> [INFORMATION GIVEN]
--- START ---
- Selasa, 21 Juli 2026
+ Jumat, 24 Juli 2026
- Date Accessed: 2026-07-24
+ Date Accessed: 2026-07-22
--- END ---
--- START ---
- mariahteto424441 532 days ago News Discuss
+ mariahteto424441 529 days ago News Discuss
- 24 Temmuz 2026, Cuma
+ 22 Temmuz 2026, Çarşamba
--- END ---
--- START ---
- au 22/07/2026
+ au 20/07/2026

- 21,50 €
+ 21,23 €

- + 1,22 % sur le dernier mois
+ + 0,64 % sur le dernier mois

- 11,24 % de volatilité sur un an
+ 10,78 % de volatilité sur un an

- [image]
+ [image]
--- END ---
> [TASK STATEMENT] The response should hold exactly the lines starting at the line with "- Selasa, 21 Juli 2026" and ending at the line with "Date Accessed: 2026-07-22", and no other line of the material above.

> [RESPONSE FOR THIS EXERCISE]
- Selasa, 21 Juli 2026
+ Jumat, 24 Juli 2026
- Date Accessed: 2026-07-24
+ Date Accessed: 2026-07-22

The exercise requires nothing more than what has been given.